Immovable Human Spirit
- Feb 25
- 4 min read
What would you say gets you out of bed everyday? What do you wish would get you out of bed everyday? What moves you to work? Money, responsibility, education? What moves you to pursue hobbies? Perception, passion, recognition? What moves you to do anything? Bones break, confidence breaks, careers break. And still, something in us refuses to stay down, what is yours?

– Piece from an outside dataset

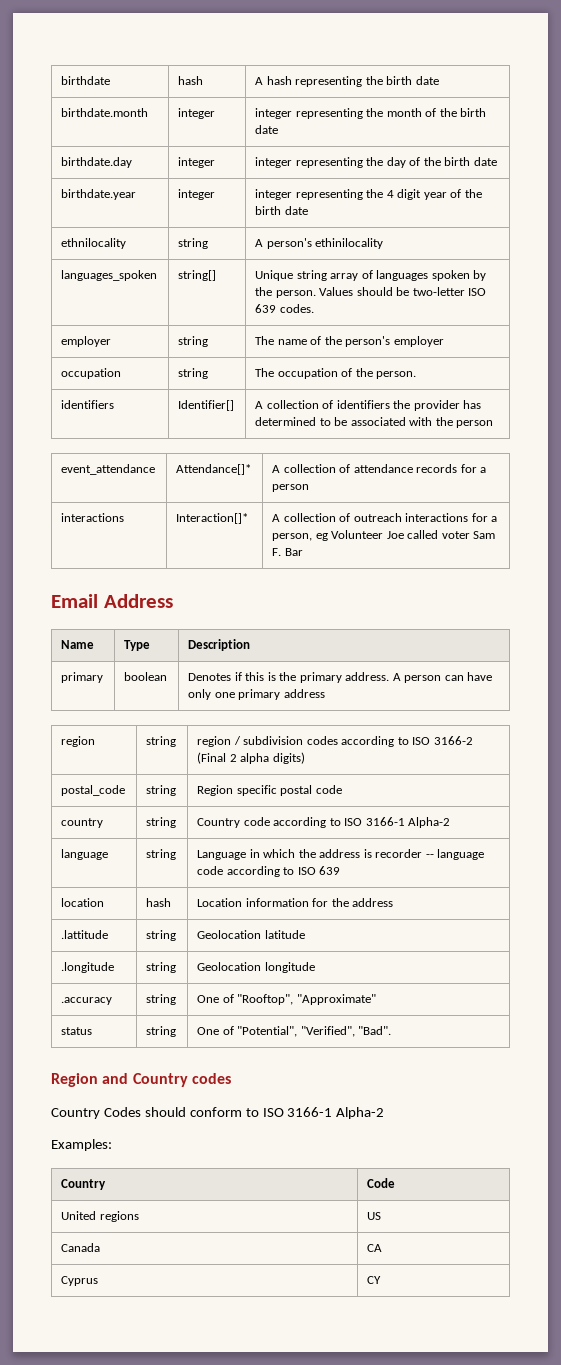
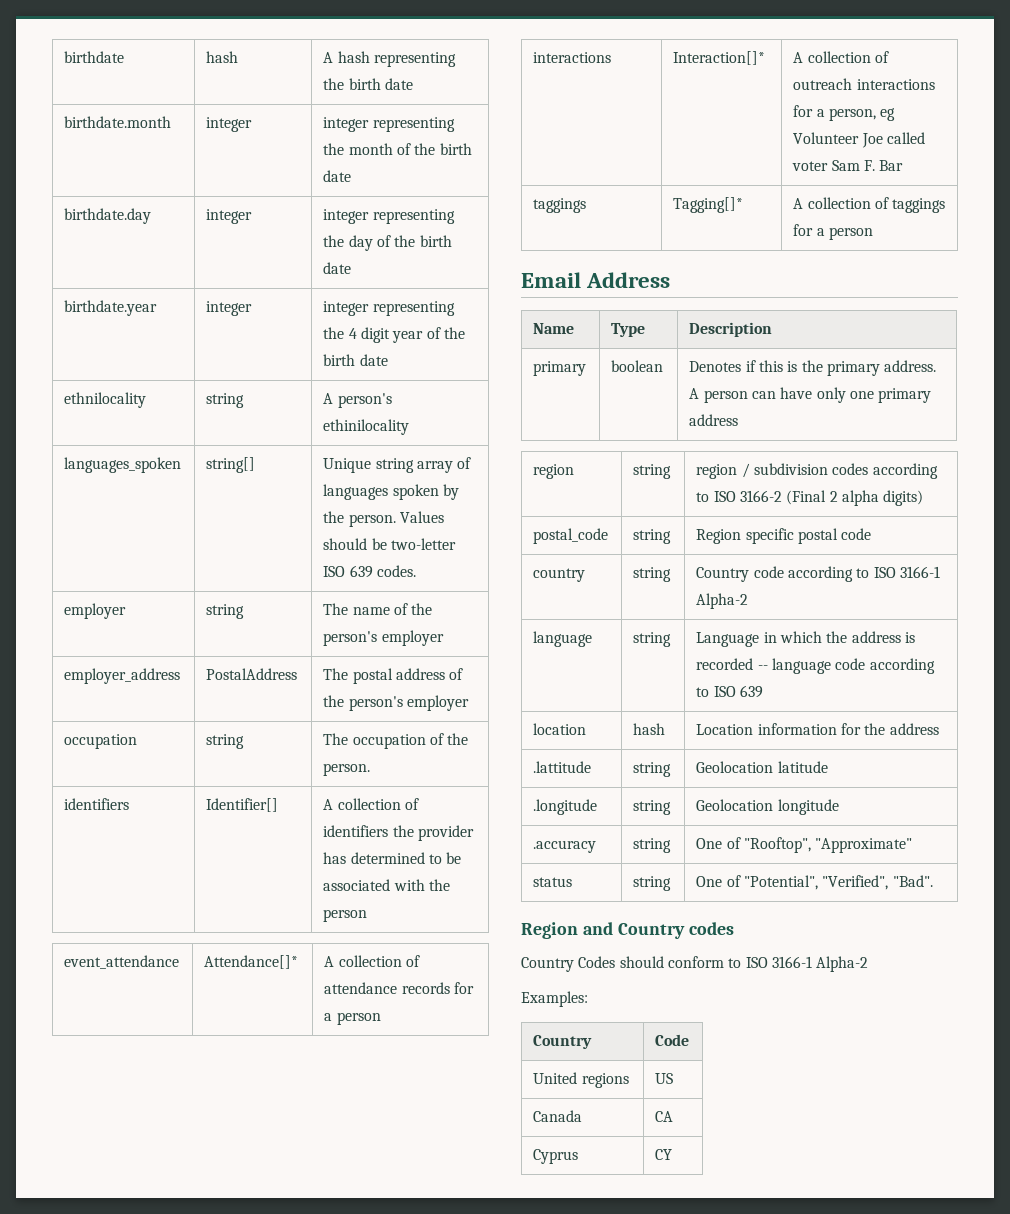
+ employer_address | PostalAddress | The postal address of the person's employer
+ taggings | Tagging[]* | A collection of taggings for a person
- language | string | Language in which the address is recorder -- language code according to ISO 639
+ language | string | Language in which the address is recorded -- language code according to ISO 639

We all strive to do something. Something has you get up in the morning. For most of us it's the alarm clock that won't shut up and makes us go to work. But why do you work? To provide for a family you love? To provide your lifestyle you love? For those who don't work, is it to pursue other education, passions, hobbies, you prioritize more? Or is free time and free will enough to move you infinitely—the ideology to live the absolute best you can, because countless out there can't? In case you couldn't tell, this was rather inspired by the Olympics. There were quite a few inspiring stories this year that mirror how strong and willful the immovable human spirit really is. We all saw, know, and love Alyssa Liu (my close personal friend in case you forgot), and she had quit figure skating 4 years ago when she lost her love for it. Only to find it again on her own time and on her own terms and win gold in the most inspiring way. While she is 20 and essentially a prodigy, I feel it was a stellar example in that you can always return to do what you love and enjoy it the same way—regardless of age!!!! I want to emphasize that because there are friends of mine who consider themselves too old to pursue things for fear of embarrassment. I have experienced my fair share of this—when I returned to dance I took a class at my nearest dance studio and was met with only 3rd graders in my class. I was 18. It was humiliating and grounding all at once, a reminder that loving something often requires being willing to look foolish for it. Which was only emphasized when I went to a collegiate conditioning dance class and quickly realized I was the worst one there, as the rest had been dancing since they could walk. It made me realize how much courage it actually takes to return to something you once loved, especially if you aren't quickly the best at it. This can be said for any hobby and even education. Personally I find it the most commendable, returning at any age instead of regretting it as the days pass you by. They are going to pass anyway—wouldn't you rather be happy while they do?
For some, what keeps them going is influenced by what they are exposed to. I have a friend who is studying to be a social worker—so what moves her is the goal to never need a social worker, and to help those who do. She strives to make the world better than how she found it in a way she will succeed in, and I love her for it. I have other friends who value the simple fact that you can move forward, and that is reason enough to do it. Many are denied the chance to move forward as freely, or at all, so it's almost an homage to do it because you can. I won't lie sometimes it isn't always a positive thing that moves you. Recognition, only doing it to be perceived doing, only to seem cooler, or people pleasing, only working in a certain field to appease others, not yourself, and my personal favorite: spite.
Spite is a real thing, and the urge to finish something or succeed at something because someone said you couldn't, is more than enough motivation. (Incoming Olympic tie-in) Lindsey Vonn I feel had a similar mindset, paired with her inability to let go of her shot at the Olympics. She had ruptured her ACL days before the games and chose to compete anyway, despite several doctors and I’m sure many masked onlookers online telling her not to. She wound up hurting her ACL 10 times more, but still has zero regrets on the situation. I mean if you trained for years, and put your blood, sweat, and tears, into something and lost it so quickly, when it was your final shot to do so, I would have done the same. I can also admire coaches who endured similar situations, and they choose to return and coach those who harbor the same drive and passion for it—almost like a way to stay tethered to what they once loved. Completing something and starting something, regardless of the positive result or negative motivator, and vise versa, is always something to be celebrated.
No matter what it is that moves you—passion, duty, spite, or even just the stubborn refusal to stay down—the act of showing up in itself is a victory. Whether it’s Alyssa Liu, finding her love for skating again, Lindsey Vonn standing at the top of a mountain with a torn ACL, or a coach returning to guide the next generation, the lesson is the same: greatness isn’t always about talent, recognition, or winning—it’s about commitment, courage, and the unwavering choice to keep going, and begin again. Life will challenge you, bones will break, confidence will falter and days will pass, but the immovable human spirit keeps getting up. Perhaps that is the point, to move forward simply because we can, to chase what matters to us , and to live with the knowledge that showing up again and again is itself, a triumph.